▶ _Task statement_
Transcribed word for word, the lines below from the one with "white-space: nowrap;" through the last line of the records form the answer; no picture is to be included.

(Stored dataset items)
'''

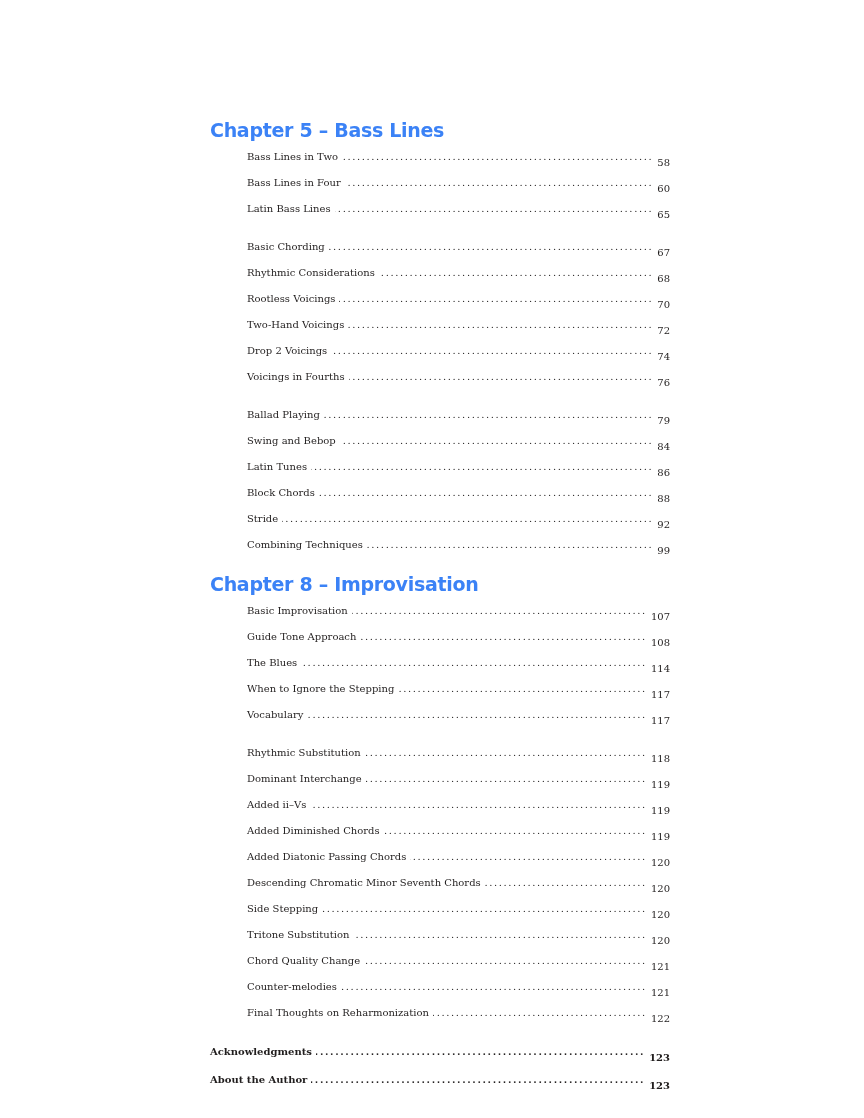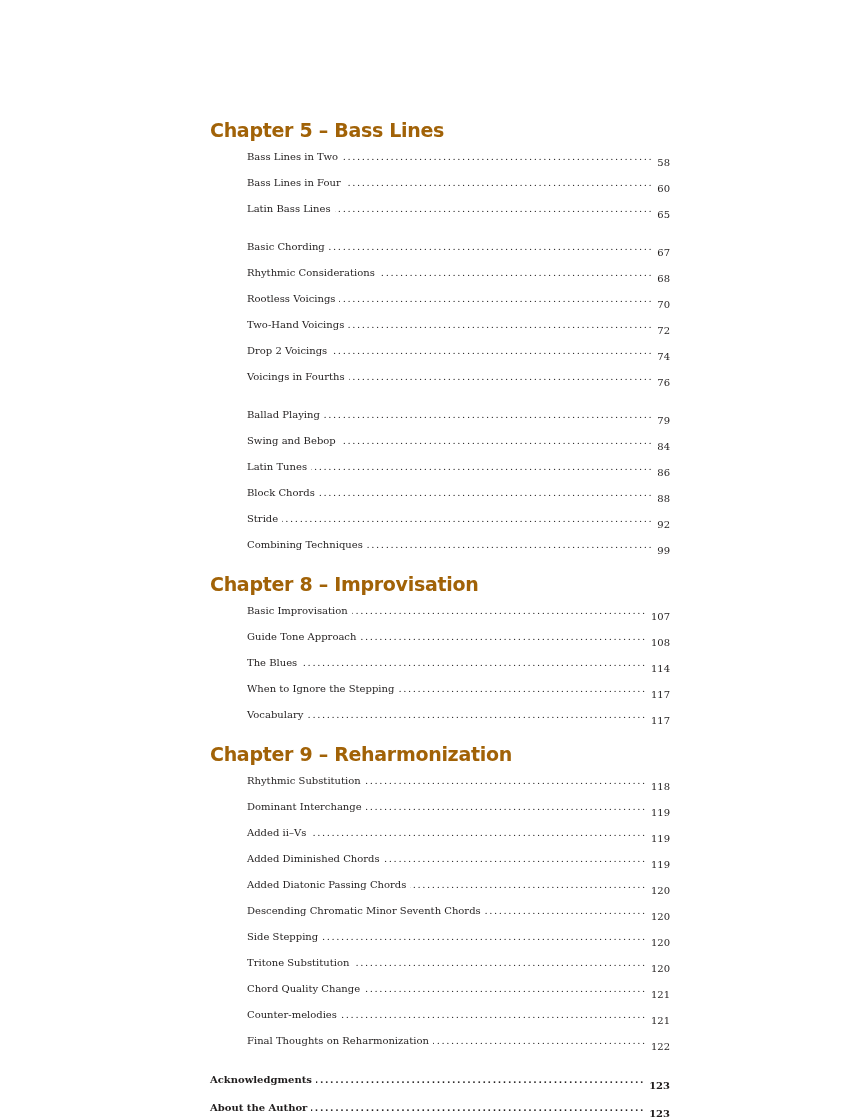--- a/index.html
+++ b/index.html
@@ -33,7 +33,7 @@
     line-height: 22px;
     margin: 0 0 6px 0;
     white-space: nowrap;
-    color: #a16207;
+    color: #3b82f6;
   }
   .entries {
     margin-left: 37px;

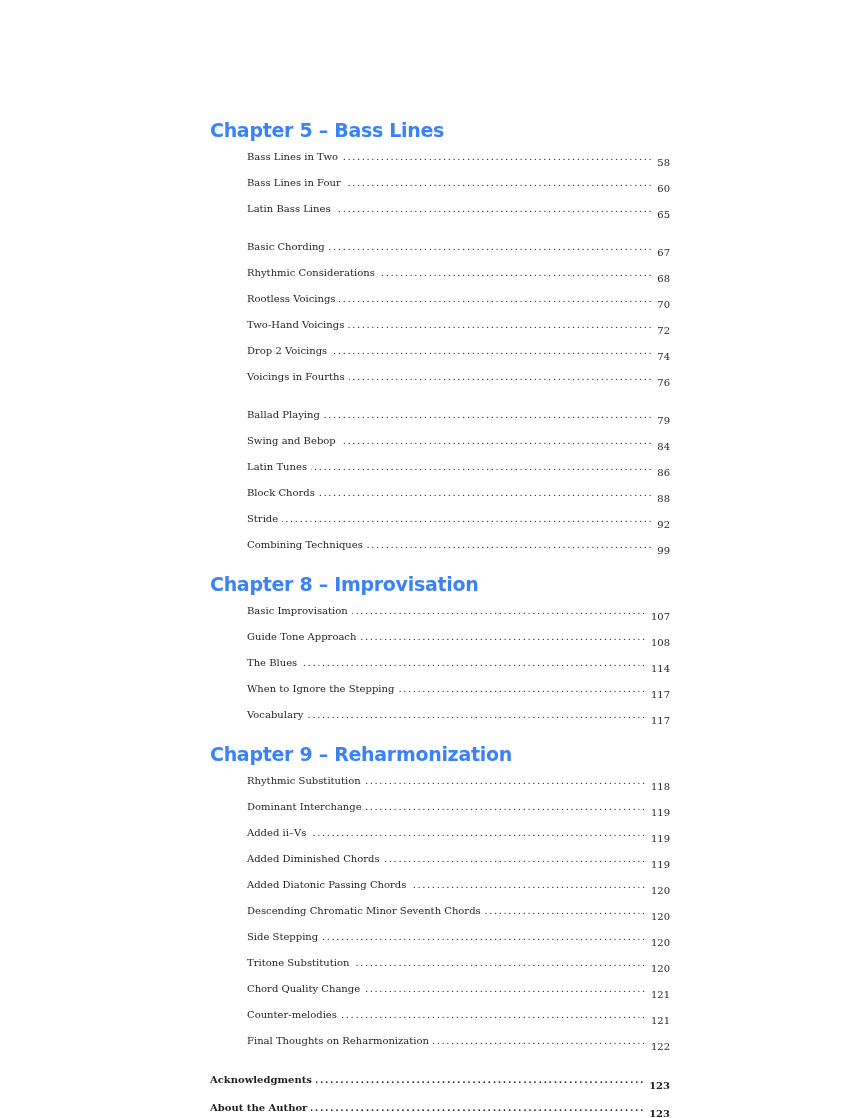--- a/index.html
+++ b/index.html
@@ -203,7 +203,6 @@
   </section>
 
   <section class="toc-section">
-    <h2 class="chapter-heading">Chapter 9 – Reharmonization</h2>
     <div class="entries">
           <div class="toc-row">
     <span class="toc-label">Rhythmic Substitution</span>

'''

▶ _Exercise answer_
     white-space: nowrap;
-    color: #a16207;
+    color: #3b82f6;
   }
   .entries {
     margin-left: 37px;

--- a/index.html
+++ b/index.html
@@ -203,7 +203,6 @@
   </section>
 
   <section class="toc-section">
-    <h2 class="chapter-heading">Chapter 9 – Reharmonization</h2>
     <div class="entries">
           <div class="toc-row">
     <span class="toc-label">Rhythmic Substitution</span>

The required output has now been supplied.